It’s time for politicians to use this year’s statewide bonding bill to fund a new future at Historic Fort Snelling.
This new future at Historic Fort Snelling is about much more than buildings. It’s about histories and the worlds they can create. As an educator, as a historian, and as a born-and-bred Minnesotan, I know that the histories we tell ourselves about each other matter more than we know. History isn’t just about the past. History is about the future.
State bonding money will empower the Minnesota Historical Society (MNHS) to take advantage of an incredible opportunity to shape a more thoughtful and inclusive future for our state. Working with a wide range of community partners, MNHS will put beloved narratives already associated with the fort alongside less familiar stories. The result will be a stunning redefinition of our state’s history, one that promises a brighter future for all Minnesotans.

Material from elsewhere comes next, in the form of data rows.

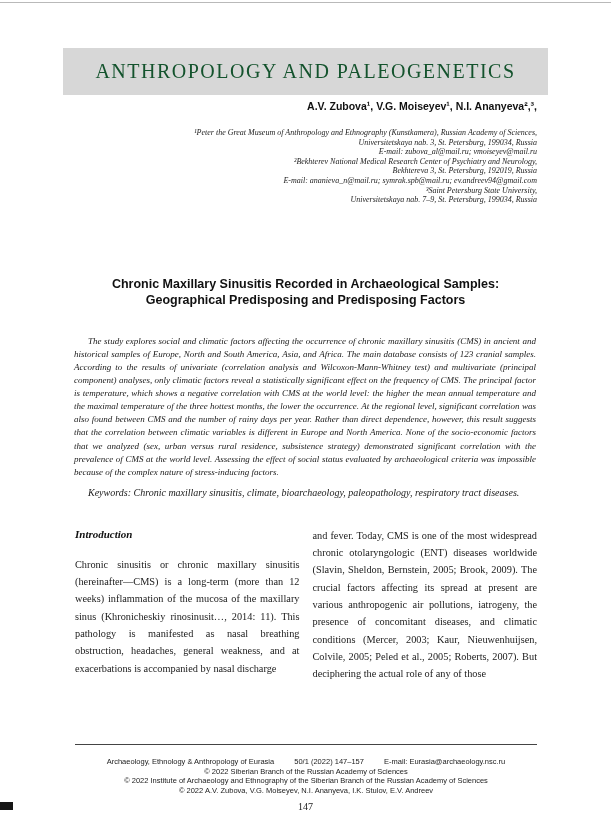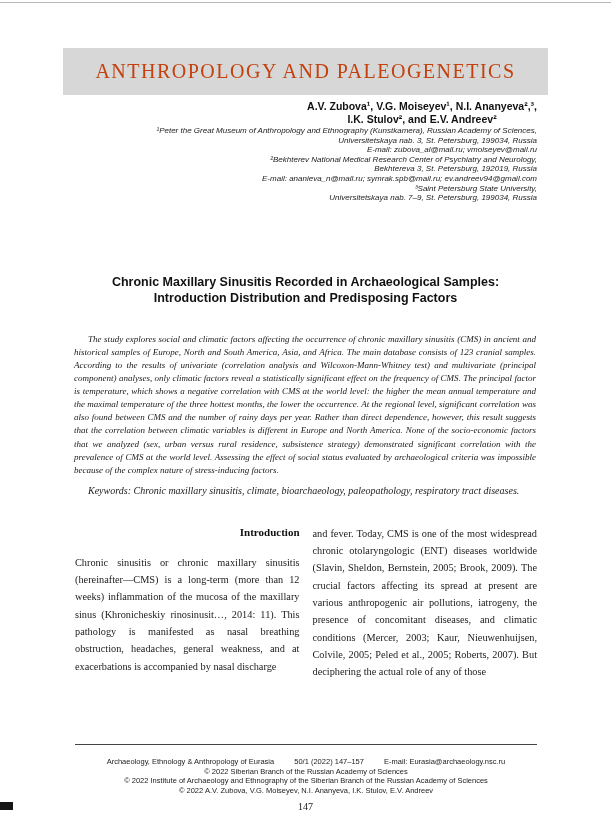"ANTHROPOLOGY AND PALEOGENETICS" .banner { color: #c2410c -> #14532d }
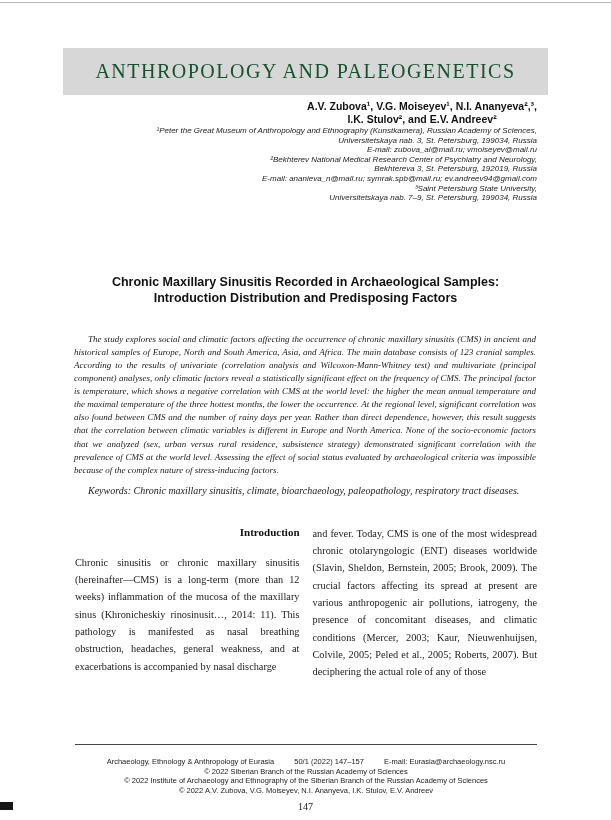"I.K. Stulov², and E.V. Andreev²" div { html: <div>I.K. Stulov², and E.V. Andreev²</div> -> none }
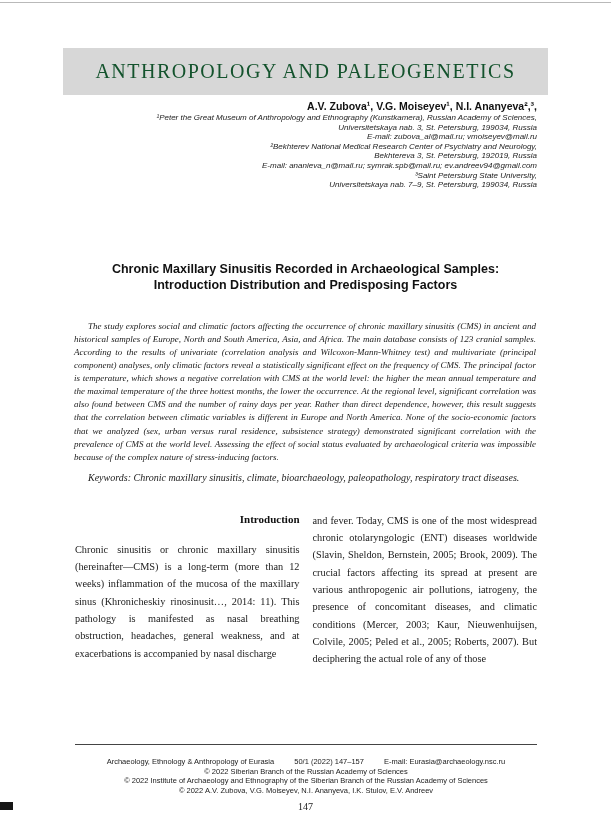"¹Peter the Great Museum of" .affiliations { font-family: Liberation Sans, sans-serif -> Liberation Serif, serif; margin: 0 74px 0 75px -> 15px 74px 0 75px }
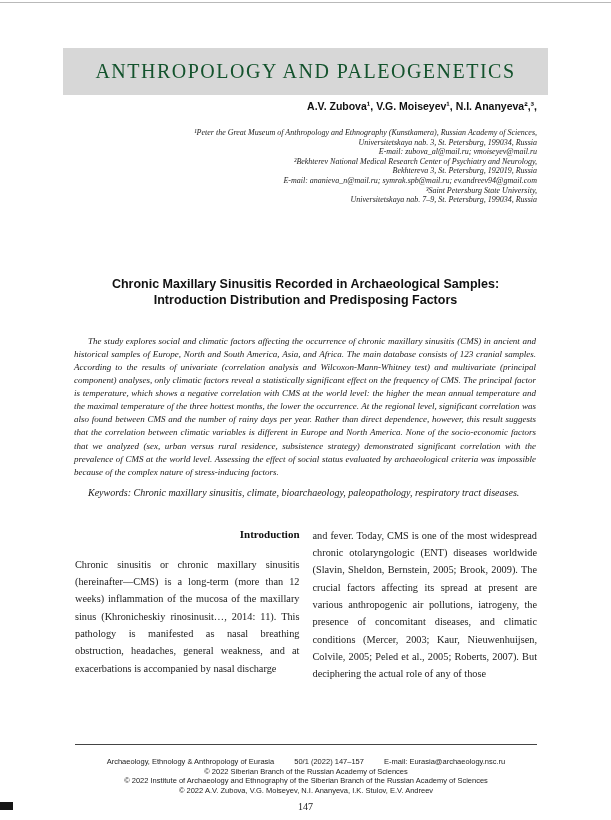"Introduction Distribution and" span.tline { text: Introduction Distribution -> Geographical Predisposing }
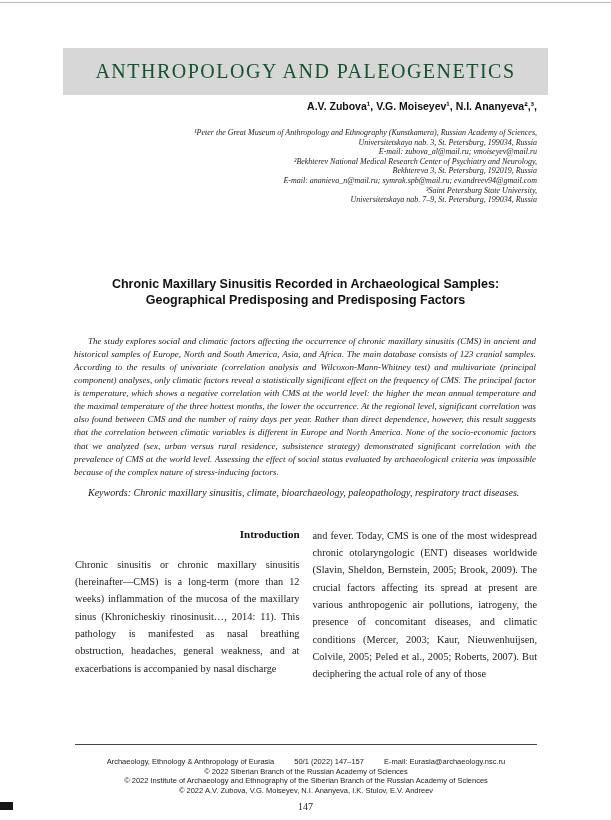"Introduction" .sec-heading { font-style: none -> italic; text-align: right -> left }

Fort Snelling, after all, is unique. Nowhere else in Minnesota can students and elders alike encounter such a wide-ranging mix of painful and joyous histories that collectively define us. Through field trips and family visits, many already know Fort Snelling as the place where the United States military first laid claim to the strategic junction of the Mississippi and Minnesota rivers in the late 1810s. But there are so many other histories.
Today, Dakota people work to reclaim the sacred center of their universe —B’dote —where, in 1863, state authorities confined hundreds of them to a prison camp just outside the fort’s walls. Two years before that, white Minnesota volunteers mustered at the fort to serve in — and in some cases, die in — a bloody civil war to preserve the Union. That war also resulted in the emancipation of enslaved African-Americans. Dred Scott, one of those enslaved people, ensured that emancipation became the defining issue of the coming conflict when, in 1857, he sued for his freedom (based on his time as an enslaved person at Fort Snelling). Though Scott eventually lost his case, it went all the way to the U.S. Supreme Court. A generation later, African-American soldiers, popularly known as “Buffalo Soldiers,” garrisoned the fort (1882-1888).
And those are just the 19th-century histories. During World War I, Fort Snelling again served the nation as a mustering site for Minnesota draftees and training center for officers. It also functioned as a hospital where women nurses tended not only to soldiers and veterans, but also local victims of the 1918 global influenza pandemic. During World War II, Fort Snelling became an induction center for soldiers sent off to defend democracy. Meanwhile, wrongfully displaced and imprisoned Japanese-Americans nonetheless made a crucial contribution to the war effort when they staffed the fort’s Military Intelligence Service Language School. There, they taught thousands of soldiers how to translate and decipher enemy messages. Finally, Norwegian-Americans — many from Minnesota — manned a specialized winter warfare unit (the 99th Infantry Battalion) that briefly trained at the fort.
State bonding money for Fort Snelling, money that follows up on the preliminary bonding funds awarded in 2017, will ensure that all these stories — and a host of others — get told. Fort Snelling is the only place in Minnesota where nearly every Minnesotan can encounter histories about themselves and their communities. We owe it to all of Minnesota’s children to invest in making sure that opportunity is not lost.